Qualified immunity is an ancient common law concept, with origins in the sovereign right of total immunity afforded to kings. “A king could do no wrong ‘immune from suit,'” Cohen says. Jails are not totally immune from suits, but can receive partial immunity—say from claims of an Eighth Amendment violation, if they haven’t implemented a suicide prevention policy. “You don’t want to hold someone liable for something that they didn’t know they were supposed to be doing,” Deitch says. “But qualified immunity is a huge barrier to bringing lawsuits, no question about that. It’s very, very hard to overcome that.”

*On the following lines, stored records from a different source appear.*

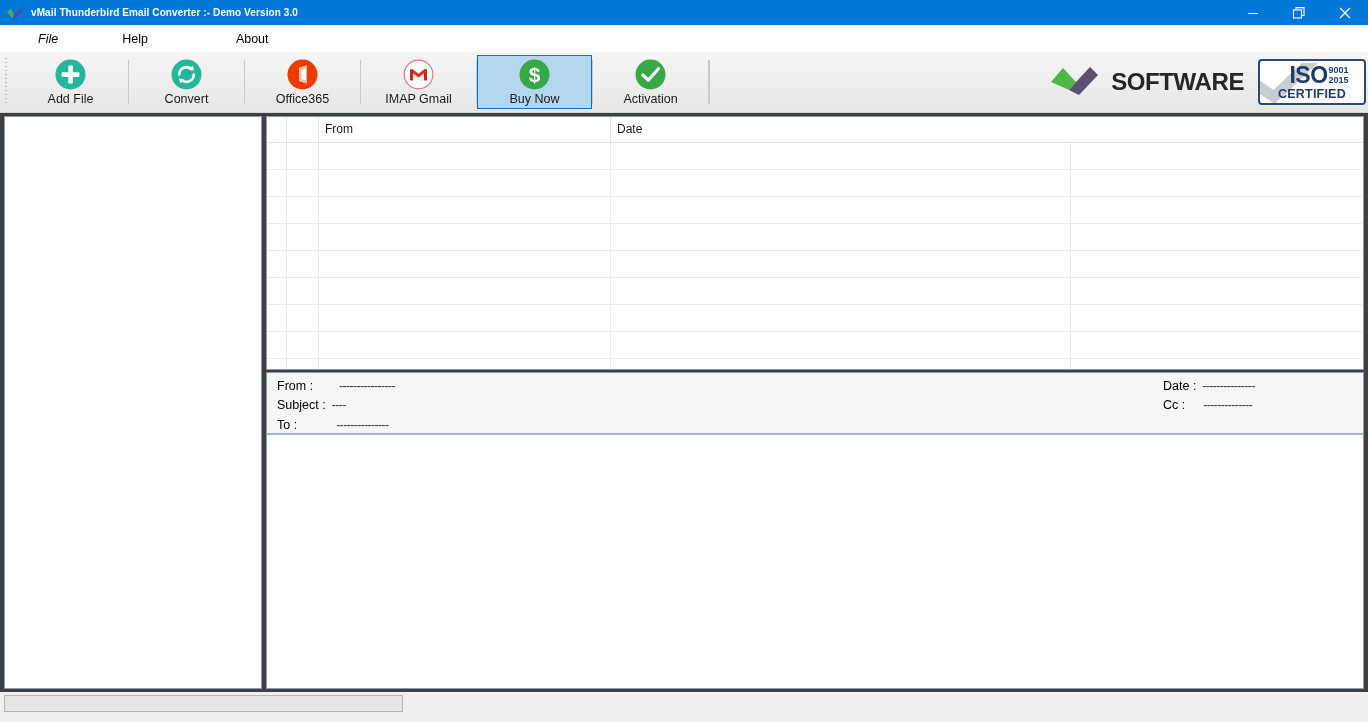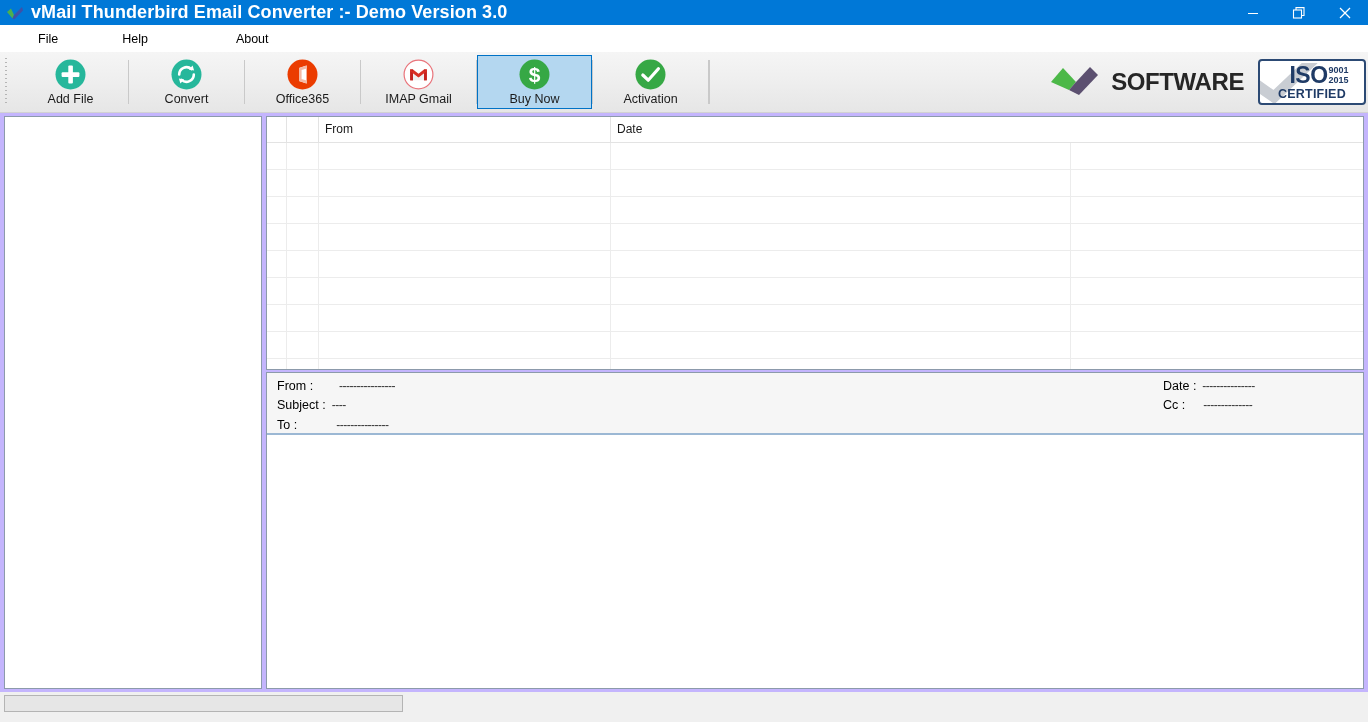--- a/index.html
+++ b/index.html
@@ -15,7 +15,7 @@
     display:flex;align-items:center;position:relative;
   }
   #app-icon{width:18px;height:14px;margin-left:6px;margin-right:7px;position:relative;flex:0 0 auto;}
-  #title-text{font-size:18px;font-weight:bold;letter-spacing:.1px;line-height:25px;}
+  #title-text{font-size:10px;font-weight:bold;letter-spacing:.1px;line-height:25px;}
   #winbtns{position:absolute;right:0;top:0;height:25px;display:flex;}
   .winbtn{width:46px;height:25px;display:flex;align-items:center;justify-content:center;}
   .winbtn svg{display:block;}

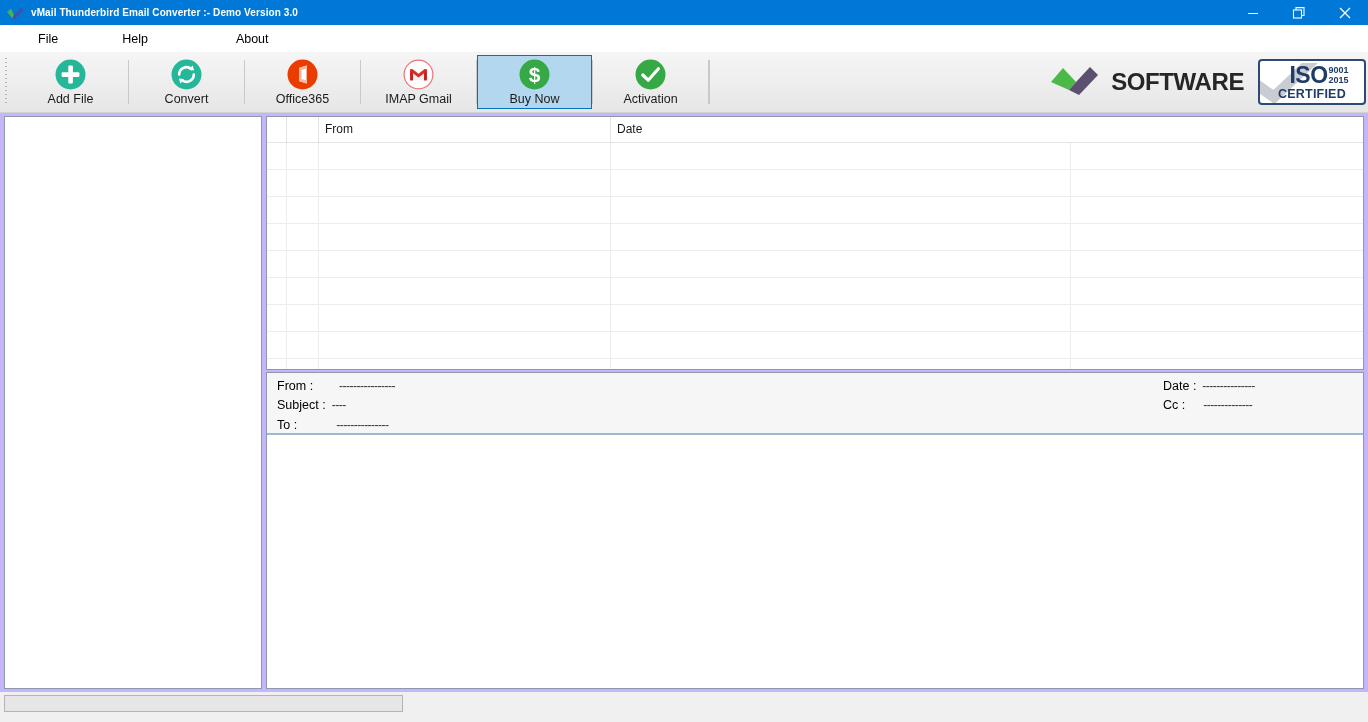--- a/index.html
+++ b/index.html
@@ -22,7 +22,7 @@
   
   #menubar{height:27px;background:#ffffff;display:flex;align-items:center;}
   .menu-item{font-size:12.5px;color:#000;padding:3px 8px;margin-left:0;}
-  #menu-file{margin-left:30px;}
+  #menu-file{margin-left:30px;font-style:italic;}
   #menu-help{margin-left:48px;}
   #menu-about{margin-left:72px;}
   

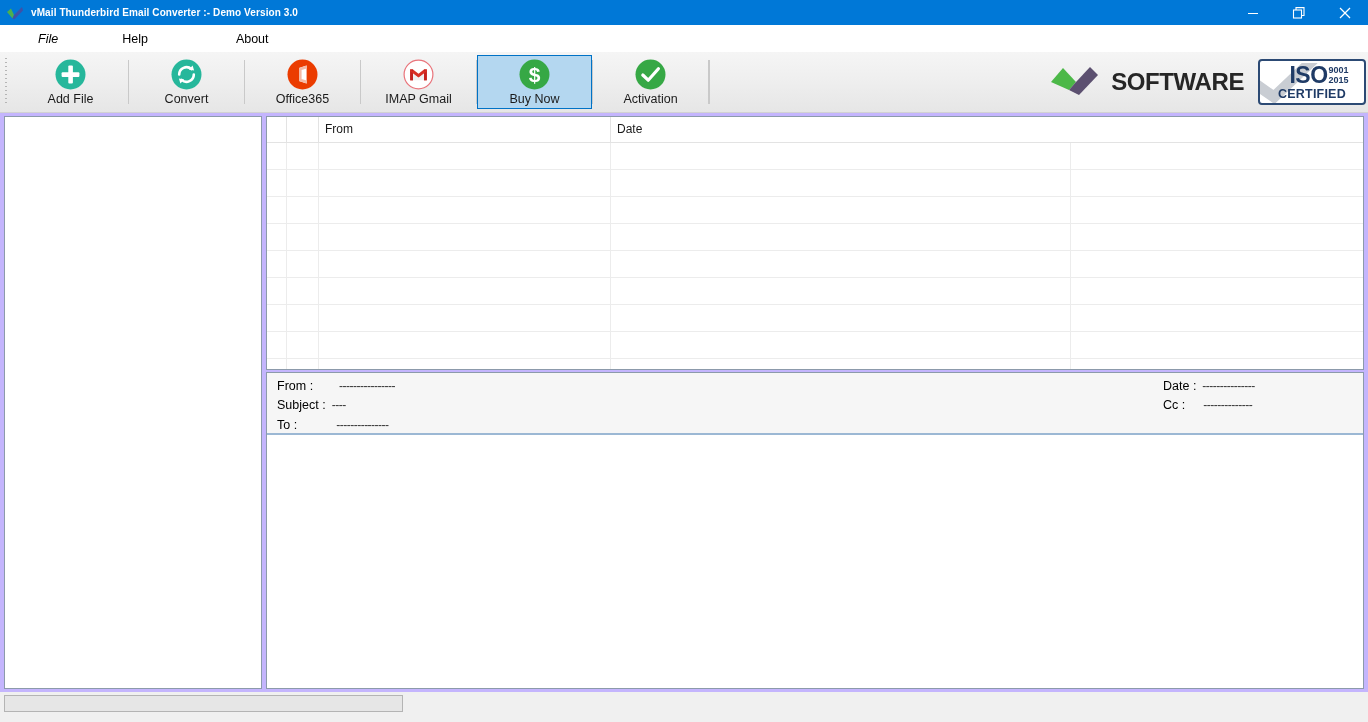--- a/index.html
+++ b/index.html
@@ -59,7 +59,7 @@
   #iso-nums{font-size:9px;font-weight:bold;color:#1f3b66;line-height:10px;text-align:right;margin-left:1px;margin-top:1px;}
   #iso-cert{font-size:12.5px;font-weight:bold;color:#1f3b66;letter-spacing:.2px;margin-top:1px;}
   
-  #main{position:relative;height:579px;background:#c4b5fd;}
+  #main{position:relative;height:579px;background:#404040;}
   #left-panel{
     position:absolute;left:4px;top:3px;width:258px;height:573px;
     background:#ffffff;border:1px solid #8c9aab;box-sizing:border-box;overflow:hidden;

Both qualified immunity and deliberate indifference are troubling doctrines for prisoners, Deitch says, because they “create the perverse incentive for agency officials to stay unaware of what’s happening in their own facilities and of what the best practices are, and to stay untrained on these topics.” If a jail that screens for suicide or assault risk is more likely to be held liable if a prisoner dies by suicide then jails might not want to take preventative measures that are in prisoners’ interests.
“It incentivizes not taking reforms on your own initiative,” Cohen says “and it’s too bad that [prisoners] have to wait for litigation.”
Since deliberate indifference and qualified immunity doctrines make it very difficult for a jail or guard to be held liable in any specific suicide, a creative activist lawyer might want to make a structural case, arguing, for example, that the way a state’s jails operate constitutes deliberate indifference to a system-wide suicide risk. These sort of cases are nearly impossible to bring today. But back in the ’70s and ’80s, they succeeded regularly.
Decades ago, many circuit court cases—in states including Texas, Alabama, Georgia, New Mexico, and Arkansas—scrutinized all the incarceration facilities across a state for systemic issues, and often resulted in court-imposed changes and oversight. Deitch’s position as a court monitor of Texas’ prisons was the result of a 1972’s Ruiz v. Estelle, which ruled that Texas statewide prison conditions were a form of cruel and unusual punishment. “The courts would look at what they called ‘the totality of the conditions of confinement,'” Deitch says. “But those days are long gone; you can’t bring those kinds of cases anymore.”
The main hindrance is the 1996 passage of the Prison Litigation Reform Act, a sweeping law infamous for limiting the ability of prisoners to file lawsuits and of courts to remedy violations of prisoner rights. Perhaps best known is its requirement that prisoners must “exhaust” their facility’s grievance procedures (a prison’s administrative system for raising complaints) before filing a lawsuit—procedures that are often rigged against them. But the law also constrains judges’ ability to take on structural cases looking at the “totality of conditions,” and limits the remedies they impose to three years. “This is literally the only area of law carved out that says judges can’t do certain kinds of remedies,” Deitch says. “Suffice it to say, it’s very, very hard to use litigation as a reform strategy nowadays.”
But, in the face of all those doctrinal and legislative impediments to accountability for prisoner harm, Deitch maintains that conditions are improving—mostly thanks to greater awareness of the issue. She cites the Sandra Bland case as a major turning point, as well as improved training nationwide, and some new legislation concerning mental illness in jails and prisons passed in states like Florida. “Litigation shouldn’t ever be the starting point for reform,” Deitch says. “It can’t get you to some ideal. All it can do is make sure a very, very low bar of constitutional minimum is met.”